Lyddie: Chapter 9 excerpt, “The Weaving Room”, p. 62-63

Creation! What a noise! Clatter and clack, great shuddering moans, groans, creaks, and rattles. The shrieks and whistles of huge leather belts on wheels. And when her brain cleared enough, Lyddie saw through the murky air row upon row of machines, eerily like the old hand loom in Quaker Steven’s house, but as unlike as a nightmare, for these creatures had come to life.
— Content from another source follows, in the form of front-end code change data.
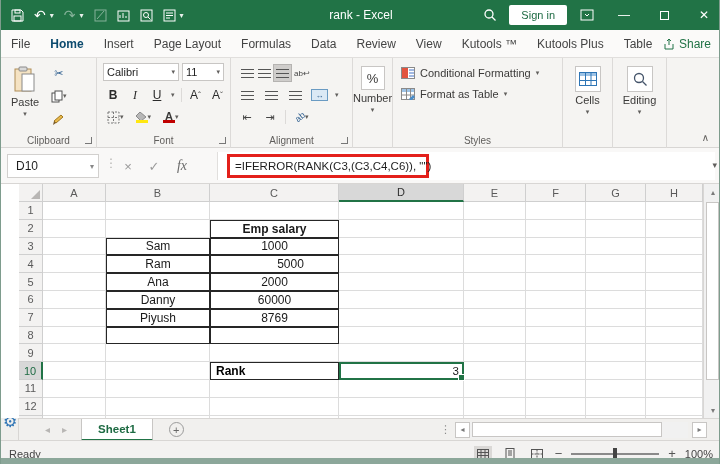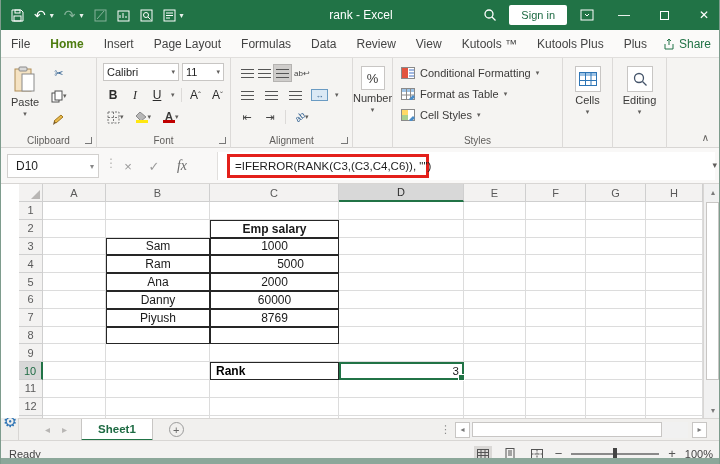--- a/index.html
+++ b/index.html
@@ -23,7 +23,7 @@
   
   .tabs { position:absolute; left:0; top:30px; width:720px; height:28px; background:#fbfaf9; display:flex; align-items:center; font-size:12px; color:#444; border-bottom:1px solid #e1dfdd; }
   .tab { padding:0 10px; height:44px; display:flex; align-items:center; }
-  .tab.active { color:#4d7c0f; font-weight:bold; box-shadow:inset 0 -3px 0 #217346; }
+  .tab.active { color:#0c4a6e; font-weight:bold; box-shadow:inset 0 -3px 0 #217346; }
   .share { margin-left:auto; margin-right:10px; color:#217346; display:flex; align-items:center; gap:4px; font-size:12px; }
 
   

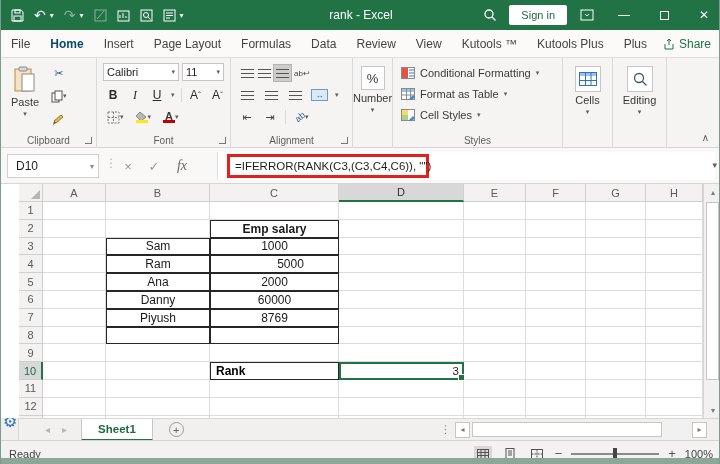--- a/index.html
+++ b/index.html
@@ -181,7 +181,7 @@
     <div class="tab">View</div>
     <div class="tab">Kutools ™</div>
     <div class="tab">Kutools Plus</div>
-    <div class="tab">Plus</div>
+    <div class="tab">Table</div>
     <div class="share">
       <svg width="12" height="12" viewBox="0 0 12 12">
           <path d="M2 6v5h8V6" fill="none" stroke="#217346"></path>

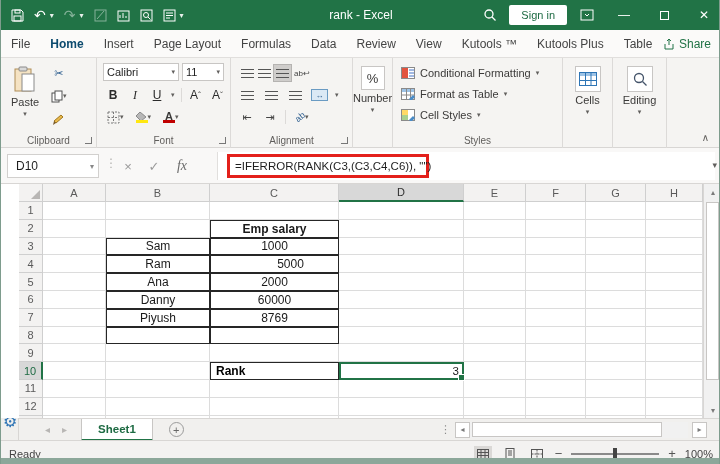--- a/index.html
+++ b/index.html
@@ -344,16 +344,6 @@
               <path d="M8 11l4-4 2 2-4 4z" fill="#4a8cc7"></path>
             </svg>
           <span>Format as Table</span>
-            <span class="chevs">▾</span>
-        </div>
-        <div class="stylerow">
-          <svg width="14" height="12" viewBox="0 0 14 12">
-              <rect x="0.5" y="0.5" width="13" height="11" fill="#fff" stroke="#8a8a8a"></rect>
-              <rect x="1" y="1" width="6" height="5" fill="#ffd966"></rect>
-              <rect x="1" y="6" width="6" height="5" fill="#a9d08e"></rect>
-              <path d="M8 11l4-4 2 2-4 4z" fill="#4a8cc7"></path>
-            </svg>
-          <span>Cell Styles</span>
             <span class="chevs">▾</span>
         </div>
       </div>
They seemed moved by eyes alone— the eyes of neat, vigilant young women—needing only the occasional, swift intervention of a human hand to keep them clattering. From the overarching metal frame crowning each machine, wooden harnesses, carrying hundreds of warp threads drawn from a massive beam at the back of each loom, clanked up and down. Shuttles holding the weft thread hurtled themselves like beasts of prey through the tall forests of warp threads, and beaters slammed the threads tightly into place. With alarming speed, inches of finished cloth rolled up on the beams at the front of the looms. The girls didn’t seem afraid or even amazed. As he walked by with the overseer, girls glanced up. A few smiled, some stared. No one seemed to mind the deafening din. How could they stand it? She had thought a single stagecoach struggling to hold back the horses on a downhill run was unbearable noisy. A single stagecoach! A factory was a hundred stagecoaches all inside one’s skull, banging their wheels against the bone. Her impulse was to turn and run for the door, down the rickety stairs, through the yard and counting room, across the narrow bridge, past the row of boardinghouses, down the street—out of the hellish city and back, back, back, to the green hills and quiet pastures.